EXERCISE AIM> Print all the data below exactly, without images.

PROVIDED MATERIAL>
——————————

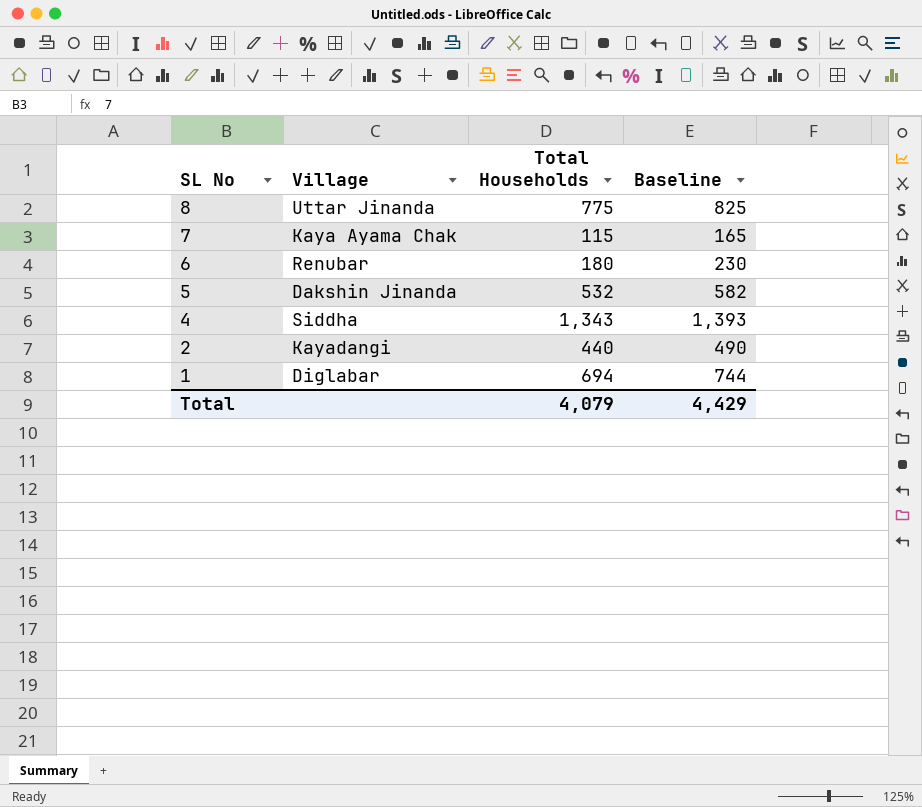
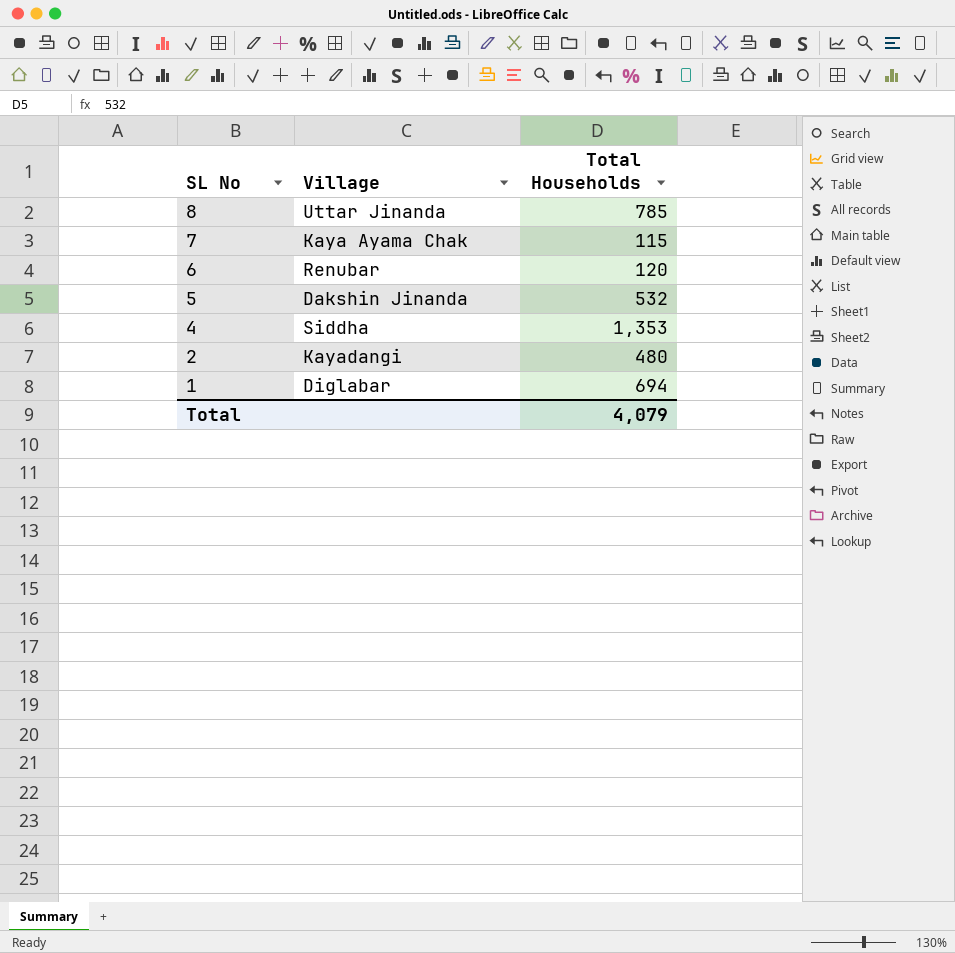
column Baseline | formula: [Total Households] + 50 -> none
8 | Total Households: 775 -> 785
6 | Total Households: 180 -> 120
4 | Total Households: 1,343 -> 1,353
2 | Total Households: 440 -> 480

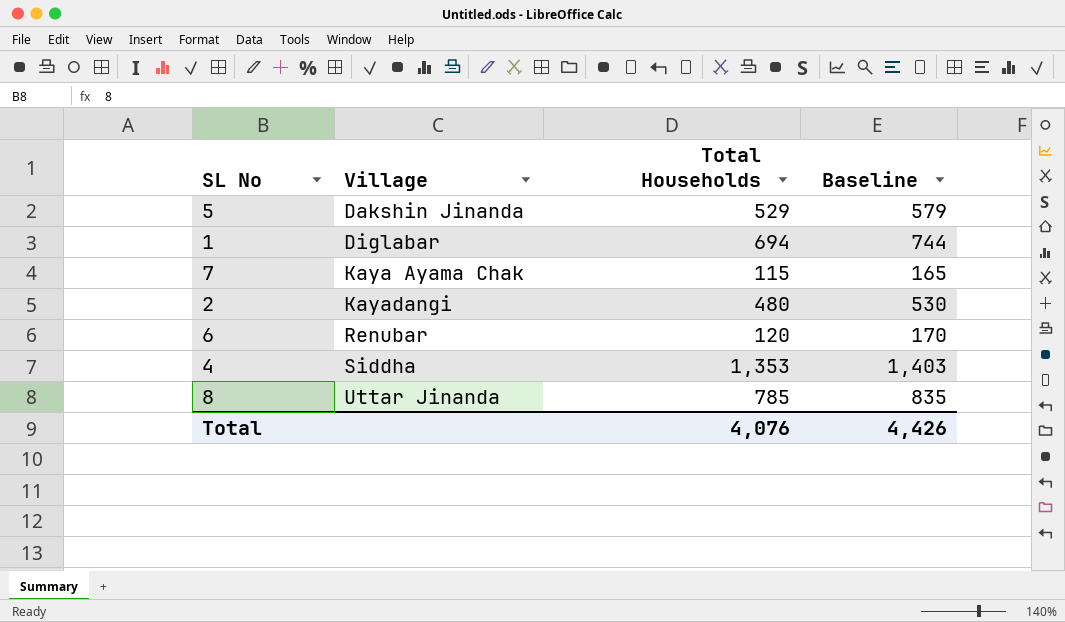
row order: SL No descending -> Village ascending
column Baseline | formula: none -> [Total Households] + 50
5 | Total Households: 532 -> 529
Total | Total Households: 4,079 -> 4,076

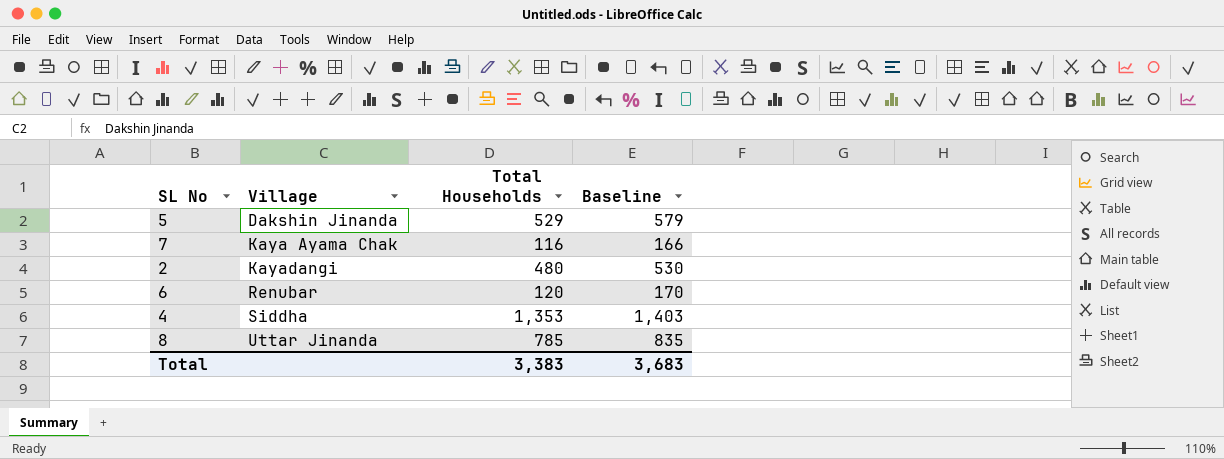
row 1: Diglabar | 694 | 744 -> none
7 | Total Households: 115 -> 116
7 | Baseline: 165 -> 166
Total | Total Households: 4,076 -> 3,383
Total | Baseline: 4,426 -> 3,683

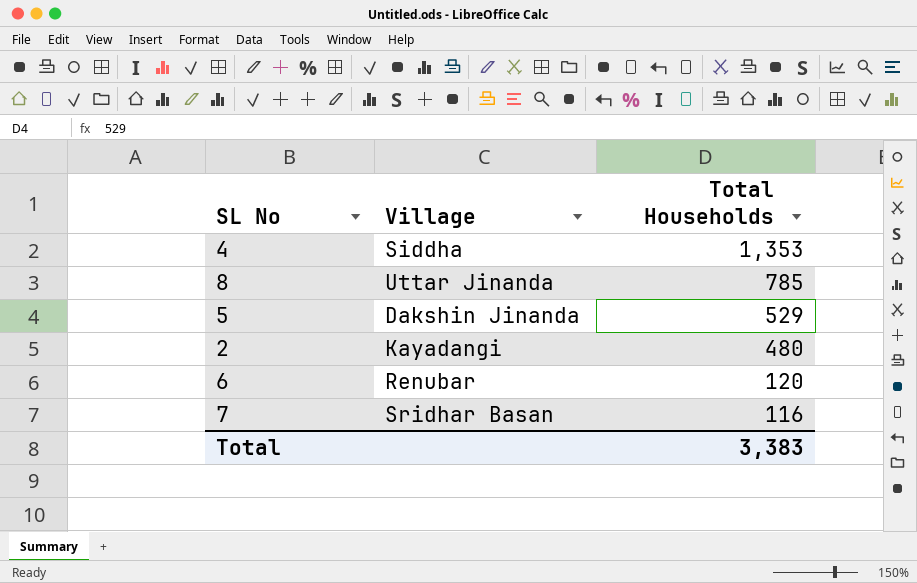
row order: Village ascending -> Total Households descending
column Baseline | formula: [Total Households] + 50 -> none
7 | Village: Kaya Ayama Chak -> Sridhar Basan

——————————

SOLUTION TO THE PROBLEM>
column Baseline | formula: [Total Households] + 50 -> none
8 | Total Households: 775 -> 785
6 | Total Households: 180 -> 120
4 | Total Households: 1,343 -> 1,353
2 | Total Households: 440 -> 480

row order: SL No descending -> Village ascending
column Baseline | formula: none -> [Total Households] + 50
5 | Total Households: 532 -> 529
Total | Total Households: 4,079 -> 4,076

row 1: Diglabar | 694 | 744 -> none
7 | Total Households: 115 -> 116
7 | Baseline: 165 -> 166
Total | Total Households: 4,076 -> 3,383
Total | Baseline: 4,426 -> 3,683

row order: Village ascending -> Total Households descending
column Baseline | formula: [Total Households] + 50 -> none
7 | Village: Kaya Ayama Chak -> Sridhar Basan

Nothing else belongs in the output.